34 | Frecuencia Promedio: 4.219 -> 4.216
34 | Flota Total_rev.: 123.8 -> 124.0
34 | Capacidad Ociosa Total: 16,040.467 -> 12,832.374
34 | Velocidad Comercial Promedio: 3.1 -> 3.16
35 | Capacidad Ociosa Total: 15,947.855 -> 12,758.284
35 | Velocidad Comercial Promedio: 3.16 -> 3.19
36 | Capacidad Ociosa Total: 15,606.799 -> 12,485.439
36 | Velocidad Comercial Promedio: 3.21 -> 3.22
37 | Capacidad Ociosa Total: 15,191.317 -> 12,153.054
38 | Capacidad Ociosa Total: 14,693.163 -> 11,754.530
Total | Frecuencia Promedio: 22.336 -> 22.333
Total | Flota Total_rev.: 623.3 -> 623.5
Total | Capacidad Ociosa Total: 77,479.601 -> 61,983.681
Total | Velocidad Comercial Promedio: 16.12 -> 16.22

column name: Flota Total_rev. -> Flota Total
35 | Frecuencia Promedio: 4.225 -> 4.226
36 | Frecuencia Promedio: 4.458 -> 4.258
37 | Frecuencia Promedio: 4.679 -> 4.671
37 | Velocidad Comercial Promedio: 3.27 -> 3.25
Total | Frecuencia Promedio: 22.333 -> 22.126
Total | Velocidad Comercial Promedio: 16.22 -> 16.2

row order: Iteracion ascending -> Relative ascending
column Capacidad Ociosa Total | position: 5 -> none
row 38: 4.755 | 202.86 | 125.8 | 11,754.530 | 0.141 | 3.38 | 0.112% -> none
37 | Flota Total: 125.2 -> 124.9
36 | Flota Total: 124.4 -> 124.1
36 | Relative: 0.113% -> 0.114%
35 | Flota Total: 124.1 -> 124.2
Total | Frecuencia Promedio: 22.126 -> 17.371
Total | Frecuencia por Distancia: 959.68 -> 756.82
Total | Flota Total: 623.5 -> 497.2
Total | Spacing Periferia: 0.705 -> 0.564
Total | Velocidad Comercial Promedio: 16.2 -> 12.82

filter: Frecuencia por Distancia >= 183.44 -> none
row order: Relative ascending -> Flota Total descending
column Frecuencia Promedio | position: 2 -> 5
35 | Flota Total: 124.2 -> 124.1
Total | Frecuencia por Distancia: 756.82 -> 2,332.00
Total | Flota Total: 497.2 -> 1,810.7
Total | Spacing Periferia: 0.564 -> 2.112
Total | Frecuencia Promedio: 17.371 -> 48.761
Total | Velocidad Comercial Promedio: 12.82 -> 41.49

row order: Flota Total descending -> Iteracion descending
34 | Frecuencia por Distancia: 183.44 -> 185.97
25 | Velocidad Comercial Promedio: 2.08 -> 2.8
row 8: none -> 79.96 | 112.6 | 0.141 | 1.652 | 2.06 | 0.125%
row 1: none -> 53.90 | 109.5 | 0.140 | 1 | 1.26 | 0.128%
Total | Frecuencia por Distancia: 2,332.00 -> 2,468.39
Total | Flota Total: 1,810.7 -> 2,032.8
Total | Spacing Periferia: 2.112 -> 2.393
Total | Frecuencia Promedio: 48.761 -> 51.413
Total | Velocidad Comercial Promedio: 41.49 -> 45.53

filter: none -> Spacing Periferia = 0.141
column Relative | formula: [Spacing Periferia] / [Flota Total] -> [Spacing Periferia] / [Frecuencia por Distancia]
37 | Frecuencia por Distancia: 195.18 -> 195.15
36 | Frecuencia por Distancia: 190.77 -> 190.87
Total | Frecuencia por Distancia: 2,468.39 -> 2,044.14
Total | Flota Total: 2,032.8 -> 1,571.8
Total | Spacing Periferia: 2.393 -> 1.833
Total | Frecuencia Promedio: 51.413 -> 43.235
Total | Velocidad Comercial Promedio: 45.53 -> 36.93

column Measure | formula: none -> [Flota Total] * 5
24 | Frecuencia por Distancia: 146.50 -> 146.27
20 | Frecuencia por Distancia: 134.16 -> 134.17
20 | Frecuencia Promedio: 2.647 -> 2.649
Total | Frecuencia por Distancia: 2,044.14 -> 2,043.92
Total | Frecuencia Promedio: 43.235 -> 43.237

- **PROBLEM TO SOLVE**
The answer must be the line containing "25 | Velocidad" and every line after it through the end of the records, repeated exactly.

- **EXERCISE SOLUTION**
25 | Velocidad Comercial Promedio: 2.08 -> 2.8
row 8: none -> 79.96 | 112.6 | 0.141 | 1.652 | 2.06 | 0.125%
row 1: none -> 53.90 | 109.5 | 0.140 | 1 | 1.26 | 0.128%
Total | Frecuencia por Distancia: 2,332.00 -> 2,468.39
Total | Flota Total: 1,810.7 -> 2,032.8
Total | Spacing Periferia: 2.112 -> 2.393
Total | Frecuencia Promedio: 48.761 -> 51.413
Total | Velocidad Comercial Promedio: 41.49 -> 45.53

filter: none -> Spacing Periferia = 0.141
column Relative | formula: [Spacing Periferia] / [Flota Total] -> [Spacing Periferia] / [Frecuencia por Distancia]
37 | Frecuencia por Distancia: 195.18 -> 195.15
36 | Frecuencia por Distancia: 190.77 -> 190.87
Total | Frecuencia por Distancia: 2,468.39 -> 2,044.14
Total | Flota Total: 2,032.8 -> 1,571.8
Total | Spacing Periferia: 2.393 -> 1.833
Total | Frecuencia Promedio: 51.413 -> 43.235
Total | Velocidad Comercial Promedio: 45.53 -> 36.93

column Measure | formula: none -> [Flota Total] * 5
24 | Frecuencia por Distancia: 146.50 -> 146.27
20 | Frecuencia por Distancia: 134.16 -> 134.17
20 | Frecuencia Promedio: 2.647 -> 2.649
Total | Frecuencia por Distancia: 2,044.14 -> 2,043.92
Total | Frecuencia Promedio: 43.235 -> 43.237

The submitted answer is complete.